Forgetting may be seen less as oblivion or effacement, more as a reserve or resource that ‘designates the unperceived character of the perseverance of memories, their removal from the vigilance of consciousness.’ (Memory, History, Forgetting). So says hermeneutic phenomenologist, Paul Ricœur, and it’s a view shared by US sound artist, Seth Cluett, revisiting his pet theme of memory/forgetting.
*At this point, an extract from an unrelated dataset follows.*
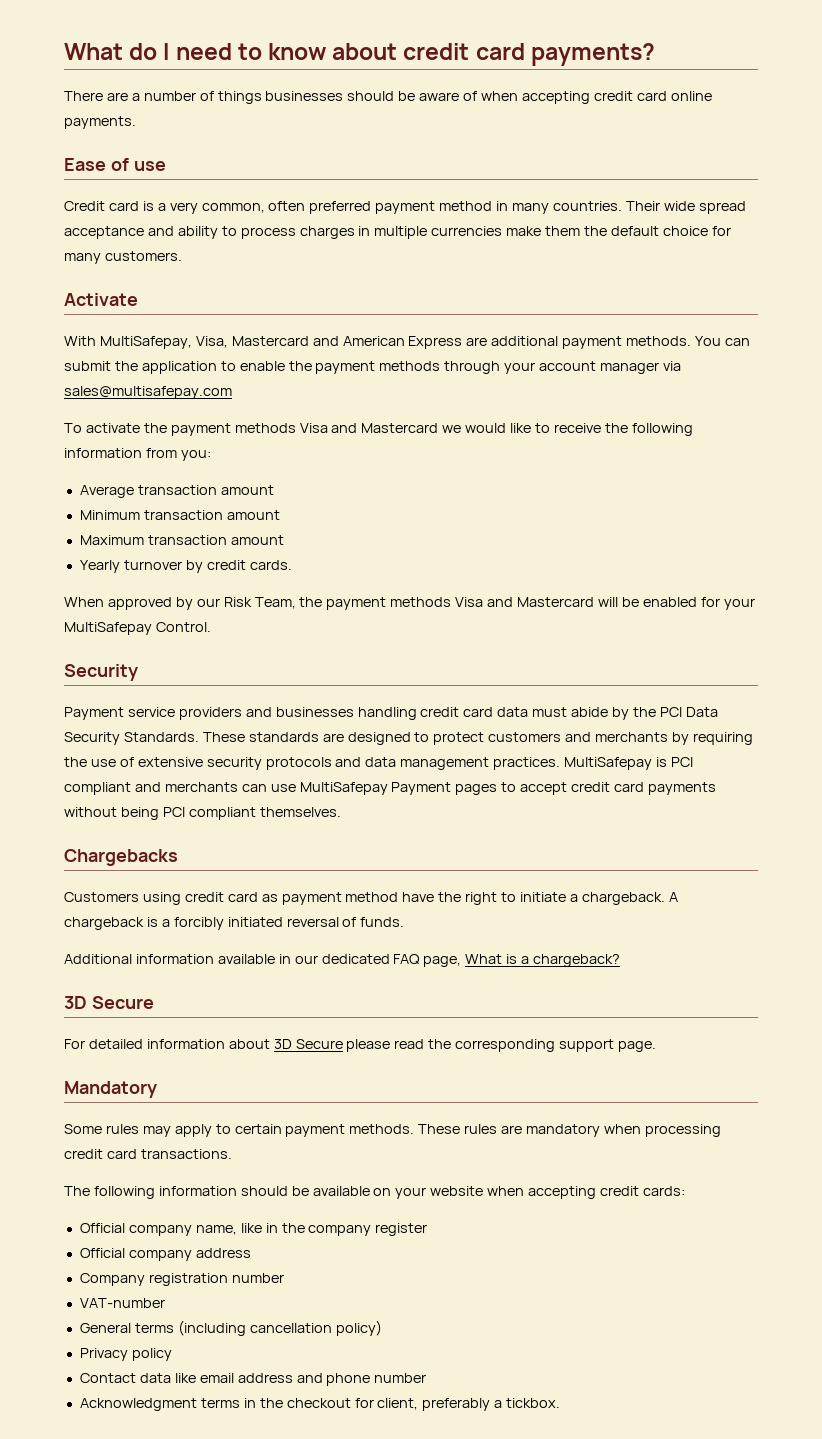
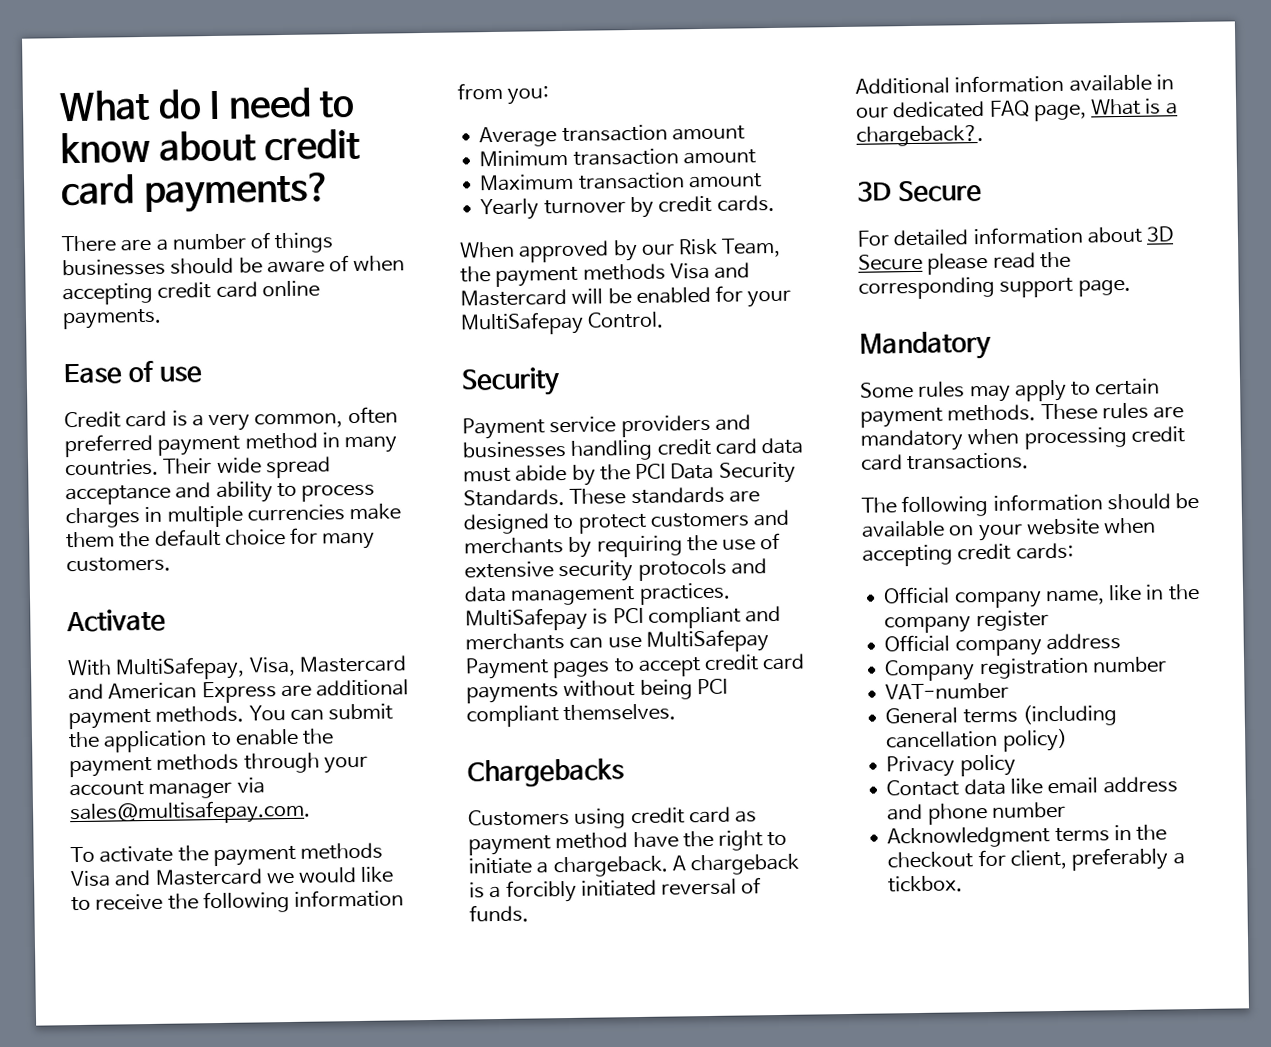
- You can submit the application to enable the payment methods through your account manager via sales@multisafepay.com
+ You can submit the application to enable the payment methods through your account manager via sales@multisafepay.com.
- Additional information available in our dedicated FAQ page, What is a chargeback?
+ Additional information available in our dedicated FAQ page, What is a chargeback?.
Cluett’s  research ‘explores everyday actions at extreme magnification, celebrates minutiae by amplifying impossible tasks, and explores the working of memory in forms that rethink the role of the senses in an increasingly technologized society.’  Latest Line of inquiry, Forms of Forgetting, follows Objects of Memory (2011), deploying techniques that seek to explore ‘the fallibility of sound memory as a component of saturated, immersive listening over substantial elapsed time.’ Sonically mediated, these themes range from the hypnotic to the liminal in a glacial work of extended electro-acoustic studio construction intended for deep listening.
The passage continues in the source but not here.